EXERCISE INPUTS:

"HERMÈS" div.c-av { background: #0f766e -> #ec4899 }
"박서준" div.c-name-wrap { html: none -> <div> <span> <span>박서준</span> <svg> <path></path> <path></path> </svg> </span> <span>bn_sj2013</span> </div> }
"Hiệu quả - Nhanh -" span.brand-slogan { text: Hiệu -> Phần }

---

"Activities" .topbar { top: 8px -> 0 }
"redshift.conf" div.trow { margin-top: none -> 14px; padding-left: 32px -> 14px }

TASK:
Only the lines above from the line containing "background: #0f766e ->" through the line containing "quả - Nhanh" should be retyped, exactly and with both ends included.

EXPECTED OUTPUT:
"HERMÈS" div.c-av { background: #0f766e -> #ec4899 }
"박서준" div.c-name-wrap { html: none -> <div> <span> <span>박서준</span> <svg> <path></path> <path></path> </svg> </span> <span>bn_sj2013</span> </div> }
"Hiệu quả - Nhanh -" span.brand-slogan { text: Hiệu -> Phần }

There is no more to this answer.